Regional

Agudos terá primeiro desfavelamento

Adilson Camargo
| Tempo de leitura: 2 min

Agudos - Moradores do Jardim São Vicente 1 e 2, do Parque Pampulha e do Jardim Vienense, que vivem em condições precárias de habitação serão os maiores beneficiados com o primeiro desfavelamento de Agudos (18 quilômetros a sudeste de Bauru). Ao todo, serão contempladas 97 famílias.

As casas serão construídas no sistema de mutirão e cada uma vai custar aos cofres do governo do Estado cerca de R$ 10,5 mil. O terreno e toda infra-estrutura, como guia, sarjeta, energia, água e esgoto, é de responsabilidade da prefeitura.

Cada moradia terá 43 metros quadrados de área construída, contendo sala, cozinha, dois quartos e um banheiro. A área cedida pela prefeitura fica entre o Ginásio Municipal de Esportes e o bairro Mário Campesato.

O início das obras ainda não tem data definida. De acordo com o prefeito Carlos Octaviani (PMDB), falta definir com a Sabesp como será feita a coleta e o tratamento do esgoto que será produzido pelos novos moradores.

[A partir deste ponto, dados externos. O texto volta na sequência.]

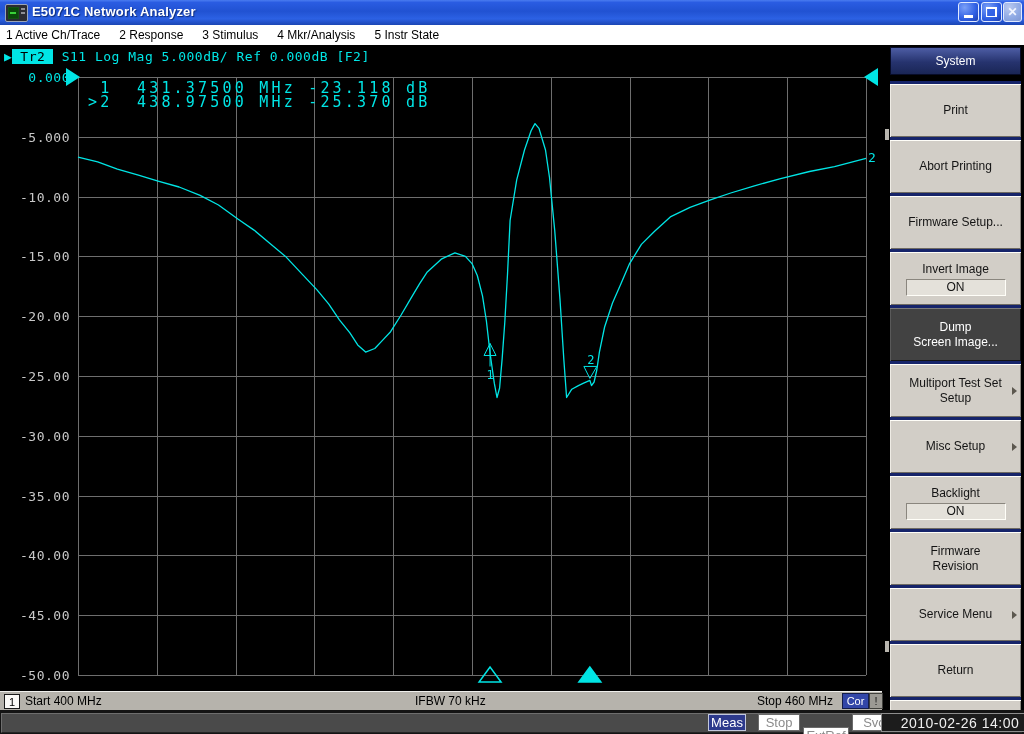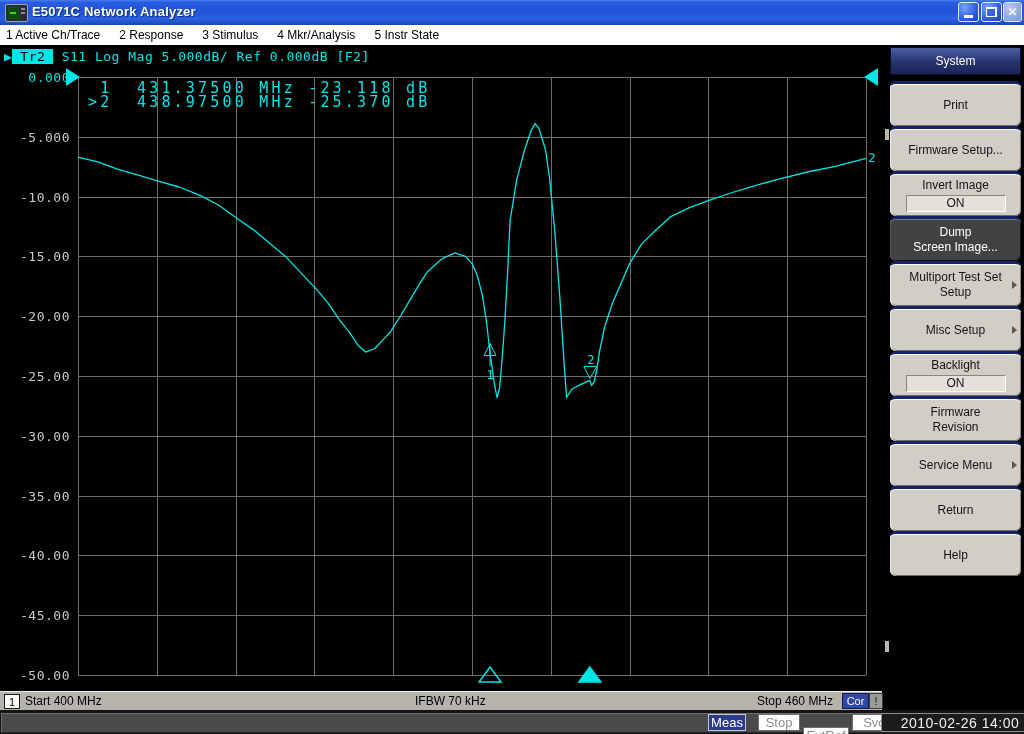--- a/index.html
+++ b/index.html
@@ -58,25 +58,25 @@
     border:1px solid #40403c;font-size:11px;display:flex;align-items:center;justify-content:center;}
 
   
   .sidebar{position:absolute;left:884px;top:45px;width:140px;height:665px;background:#000;}
   .gutter{position:absolute;left:0;top:0;width:6px;height:665px;background:#000;}
   .nub{position:absolute;left:1px;width:4px;height:11px;background:#b9b6af;}
   .nub.top{top:84px;}.nub.bot{top:596px;}
   .sk-header{margin:2px 0 6px 6px;width:131px;height:28px;box-sizing:border-box;
     background:linear-gradient(#4d5da4,#26336e 55%,#1a2656);color:#fff;border:1px solid #070c28;
     display:flex;align-items:center;justify-content:center;font-size:12px;}
-  .sk{position:relative;margin-left:6px;width:131px;height:45px;box-sizing:border-box;
+  .sk{position:relative;margin-left:6px;width:131px;height:56px;box-sizing:border-box;
     background:#d2cec7;border-top:3px solid #16246a;color:#141414;
     box-shadow:inset 0 1px 0 #fffef8,inset 1px 0 0 #efece5,inset -1px 0 0 #89857d,inset 0 -1px 0 #6e6a62;
     display:flex;flex-direction:column;align-items:center;justify-content:center;
-    font-size:12px;line-height:15px;cursor:default;border-radius:6px;}
+    font-size:12px;line-height:15px;cursor:default;}
   .sk.pressed{background:#424242;color:#fff;
     box-shadow:inset 0 1px 0 #7a7a7a,inset 1px 0 0 #5a5a5a,inset -1px 0 0 #141414,inset 0 -1px 0 #141414;}
   .sk-value{width:100px;height:17px;box-sizing:border-box;background:#e4e1da;margin-top:2px;
     border:1px solid;border-color:#8a867e #fffef8 #fffef8 #8a867e;
     display:flex;align-items:center;justify-content:center;}
   .sk-arrow{position:absolute;right:4px;top:50%;margin-top:-4px;width:0;height:0;
     border-left:5px solid #5c584f;border-top:4px solid transparent;border-bottom:4px solid transparent;}
 
   
   .statusbar{position:absolute;left:0;top:710px;width:1024px;height:24px;background:#141414;}
@@ -193,20 +193,23 @@
   <div class="gutter">
     <div class="nub top"></div>
     <div class="nub bot"></div>
   </div>
   <div class="sk-header">System</div>
 
   <div class="sk">
     <span>Print</span>
   </div>
   <div class="sk">
+    <span>Abort Printing</span>
+  </div>
+  <div class="sk">
     <span>Firmware Setup...</span>
   </div>
   <div class="sk">
     <span>Invert Image</span>
     <span class="sk-value">ON</span>
   </div>
   <div class="sk pressed">
     <span>Dump</span>
     <span>Screen Image...</span>
   </div>

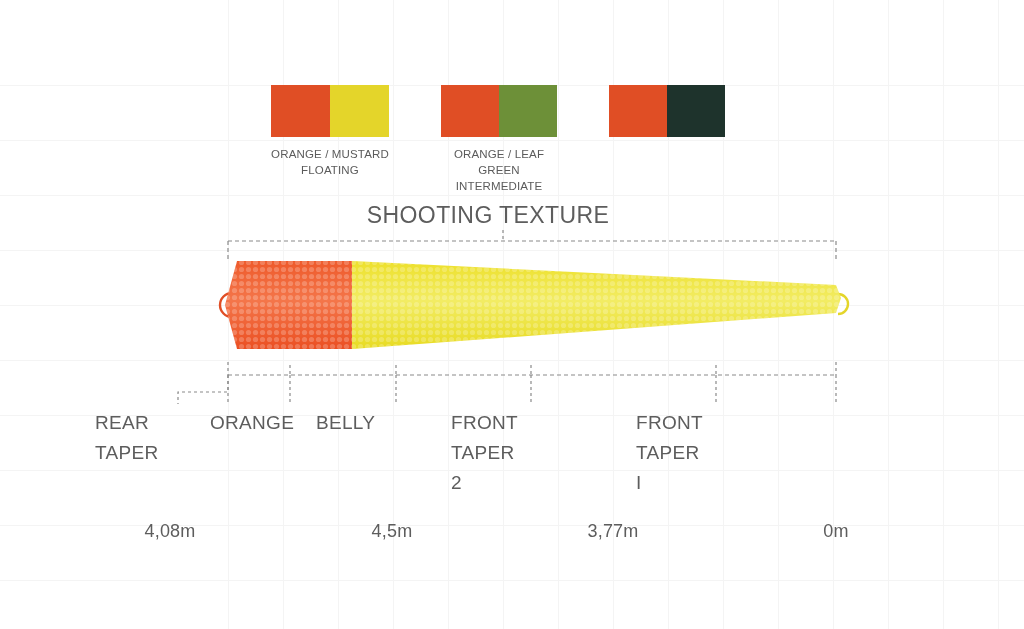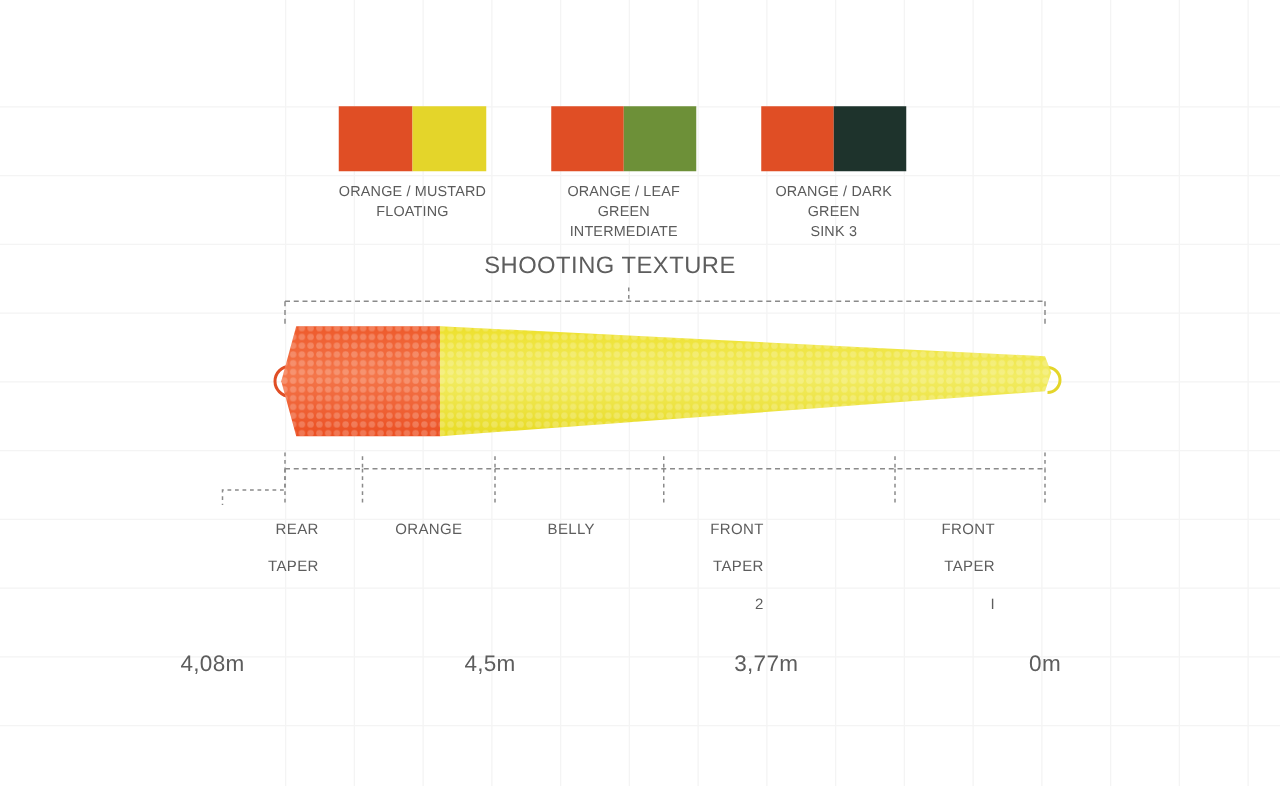--- a/index.html
+++ b/index.html
@@ -72,37 +72,37 @@
     white-space: pre-line;
   }
 
   
   #shooting-texture-label {
     position: absolute;
     top: 202px;
     left: 0;
     width: 976px;
     text-align: center;
-    font-size: 19px;
+    font-size: 23px;
     letter-spacing: 0.4px;
     color: #5d5d5d;
   }
 
   
   #line-diagram {
     position: absolute;
     top: 0;
     left: 0;
   }
 
   
   .section-label {
     position: absolute;
-    text-align: right;
-    font-size: 12px;
+    text-align: left;
+    font-size: 19px;
     line-height: 30px;
     letter-spacing: 0.3px;
     color: #5d5d5d;
     white-space: pre-line;
   }
 
   
   .dist-label {
     position: absolute;
     text-align: center;
@@ -159,22 +159,20 @@
           <div class="swatch-half" style="background: rgb(228, 213, 42);"></div>
         </div>
         <div class="swatch-caption">ORANGE / MUSTARD
 FLOATING</div>
       </div>
       <div class="swatch-group" style="left: 609px; width: 116px;">
         <div class="swatch">
           <div class="swatch-half" style="background: rgb(224, 78, 37);"></div>
           <div class="swatch-half" style="background: rgb(30, 51, 44);"></div>
         </div>
-        <div class="swatch-caption">ORANGE / DARK GREEN
-SINK 3</div>
       </div>
     </div>
 
   <div id="shooting-texture-label">SHOOTING TEXTURE</div>
 
   <svg id="line-diagram" width="1024" height="629" viewBox="0 0 1024 629">
     <defs>
 
       <pattern id="dots" width="7" height="7" patternUnits="userSpaceOnUse">
         <circle cx="3.5" cy="3.5" r="2.6" fill="#ffffff" fill-opacity="0.22"></circle>

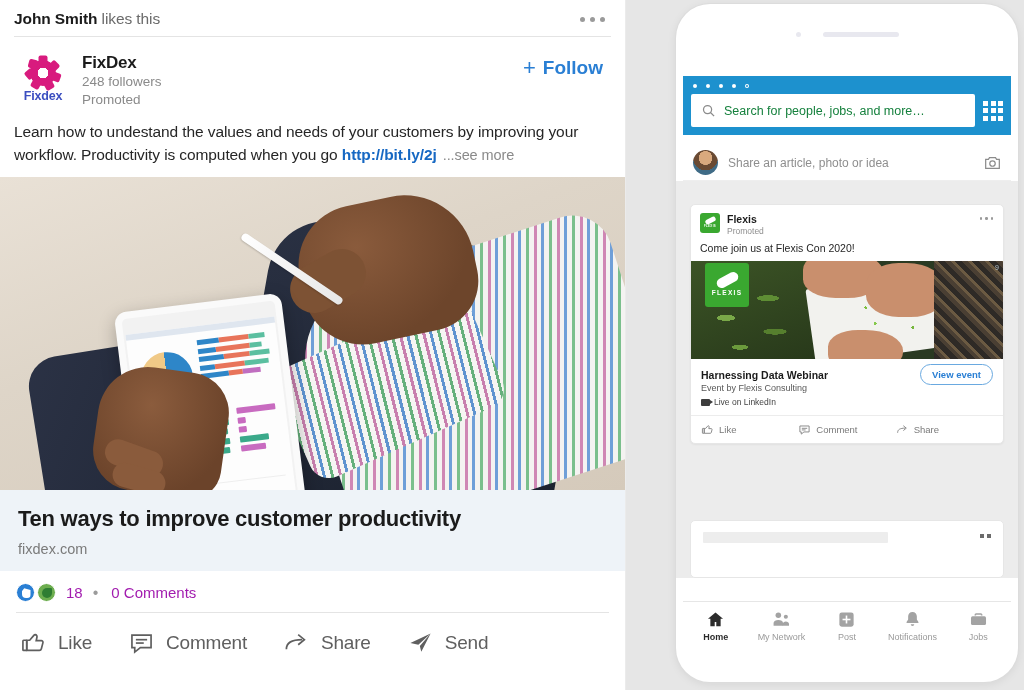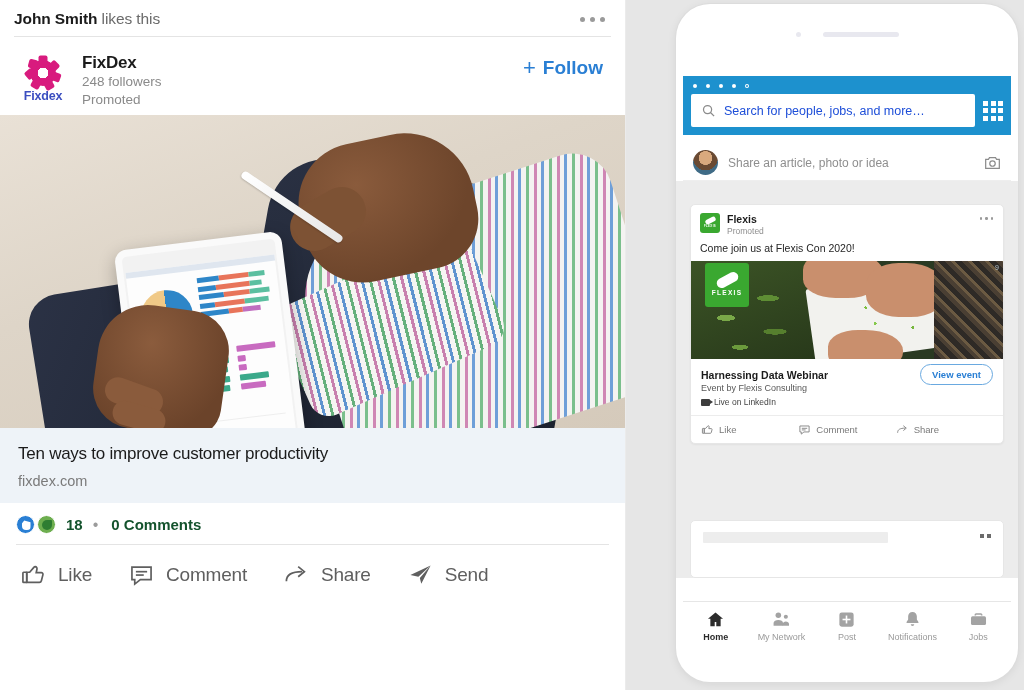--- a/index.html
+++ b/index.html
@@ -137,34 +137,34 @@
   .tb-bars1{ position:absolute; left:70px; top:14px; width:88px; height:62px; }
   .tb-bars1 .r{ height:5px; margin-bottom:3.5px; display:flex; }
   .tb-grid{ position:absolute; left:8px; top:86px; right:8px; height:62px; display:flex; gap:6px;}
   .tb-col{ flex:1; }
   .tb-col .b{ height:6px; margin-bottom:3.5px; border-radius:1px;}
   .tb-bottom{ position:absolute; left:8px; right:8px; top:158px; height:56px;
               display:flex; align-items:flex-end; gap:3px; border-top:1px solid #eee; padding-top:3px;}
 
   
   .link-prev { background:#eef3f8; padding:16px 18px 14px 18px; }
-  .link-title { font-size:17px; font-weight:400; color:#1b1b1b; letter-spacing:-0.25px; }
+  .link-title { font-size:22px; font-weight:700; color:#1b1b1b; letter-spacing:-0.25px; }
   .link-dom { font-size:14.5px; color:#7a7a7a; margin-top:9px; }
 
   
   .counts { display:flex; align-items:center; gap:7px; padding:12px 16px 10px 16px; }
   .rx { width:19px; height:19px; border-radius:50%; display:inline-block; position:relative;
         border:1.5px solid #fff; }
   .rx.like { background:#2a7fd4; }
   .rx.like:after{ content:""; position:absolute; left:4.5px; top:4px; width:9px;height:10px;
      background:#fff; border-radius:2px 2px 4px 4px; clip-path:polygon(30% 0,100% 18%,100% 100%,0 100%,0 35%);}
   .rx.praise { background:#6dae4f; margin-left:-5px; }
   .rx.praise:after{ content:""; position:absolute; left:4px; top:4px; width:10px;height:10px;
      background:#2e7d32; border-radius:50% 10% 50% 50%; }
-  .counts-txt { font-size:15px; color:#14532d; margin-left:3px;font-weight:bold;}
+  .counts-txt { font-size:15px; color:#a21caf; margin-left:3px;}
   .counts-dot { color:#9b9b9b; margin:0 3px; }
   .hr2 { height:1px; background:#e4e4e4; margin:0 16px; }
 
   
   .actions { display:flex; align-items:center; gap:36px; padding:16px 20px 20px 20px; }
   .act { display:flex; align-items:center; gap:11px; cursor:pointer; }
   .act-lbl { font-size:19px; color:#5f5f5f; letter-spacing:-0.2px; }
   .act svg { display:block; }
 
   
@@ -181,21 +181,21 @@
 
   .app-header { position:absolute; left:7px; right:7px; top:72px; background:#1d91ce; padding:5px 0 8px 0; }
   .hdr-dots { display:flex; gap:9px; padding:3px 0 6px 10px; }
   .hdr-dots i{ width:4px;height:4px;border-radius:50%;background:#ffffff; display:block;}
   .hdr-dots i.hollow{ background:transparent; box-shadow:inset 0 0 0 1px #ffffff;}
   .search-row{ display:flex; align-items:center; padding:0 8px 0 8px; gap:8px;}
   .search-box{
     flex:1; height:33px; background:#ffffff; border-radius:2px;
     display:flex; align-items:center; gap:8px; padding:0 10px;
   }
-  .search-ph{ font-size:12.5px; color:#1d4ed8; }
+  .search-ph{ font-size:12.5px; color:#15803d; }
   .grid-icon{ display:grid; grid-template-columns:repeat(3,5px); gap:2.5px; }
   .grid-icon i{ width:5px;height:5px;background:#fff;display:block;}
 
   .share-row{
     position:absolute; left:7px; right:7px; top:141px; height:36px; background:#fff;
     display:flex; align-items:center; padding:0 10px; gap:10px;
     border-bottom:1px solid #eee;
   }
   .avatar-sm{
     width:25px;height:25px;border-radius:50%;
@@ -339,20 +339,23 @@
         <div class="author-name">FixDex</div>
         <div class="author-sub">248 followers</div>
         <div class="author-sub">Promoted</div>
       </div>
       <button class="follow-btn">
         <span class="follow-plus">+</span>
         <span>Follow</span>
       </button>
     </div>
 
+    <div class="post-text">
+      <span>Learn how to undestand the values and needs of your customers by improving your workflow. Productivity is computed when you go </span><a class="post-link" href="#">http://bit.ly/2j</a><span class="see-more">...see more</span>
+    </div>
 
     <div class="photo">
       <div class="ph-wall"></div>
       <div class="ph-trouser"></div>
       <div class="ph-trouser2"></div>
       <div class="ph-arm"></div>
       <div class="ph-sleeve"></div>
       <div class="ph-hand-top"></div>
       <div class="ph-thumb"></div>
       <div class="ph-stylus"></div>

Assim que a questão estiver definida, será aberta licitação para compra de materiais de construção - que dura em média 40 dias - e depois os moradores têm dois anos para levantar as casas.

No sistema de mutirão, as obras só ganham fôlego nos fins de semana, quando a maior parte dos futuros beneficiados não estão trabalhando.

Carga horária

De acordo com as regras da Companhia de Desenvolvimento Habitacional e Urbano (CDHU) cada família terá de trabalhar pelo menos 16 horas por semana na construção das casas. Normalmente, não é permitido, por exemplo, que um casal trabalhe oito horas no sábado (o que daria as 16 horas que cabe à família) e fique em casa no domingo. A idéia é distribuir de forma igualitária a mão-de-obra nos fins de semana.

Depois de pronta, as casas são ocupadas pelas famílias que residem nas favelas e que foram cadastradas pela prefeitura. Cada família passa a pagar prestações mensais que giram em torno de R$ 50,00 por um prazo de até 25 anos.

Segundo a assistente social de Agudos, Rosemeire Cornélio, está praticamente definida a lista dos beneficiados com o desfavelamento. Ela contou que no início algumas famílias mostraram certa resistência em sair dos barracos, mas depois acabaram aceitando.

Apesar de toda precariedade dos barracos de madeira, seus moradores não pagam aluguel nem financiamento. A área onde está a favela pertence ao município e começou a ser ocupada pelos moradores há cerca de 20 anos.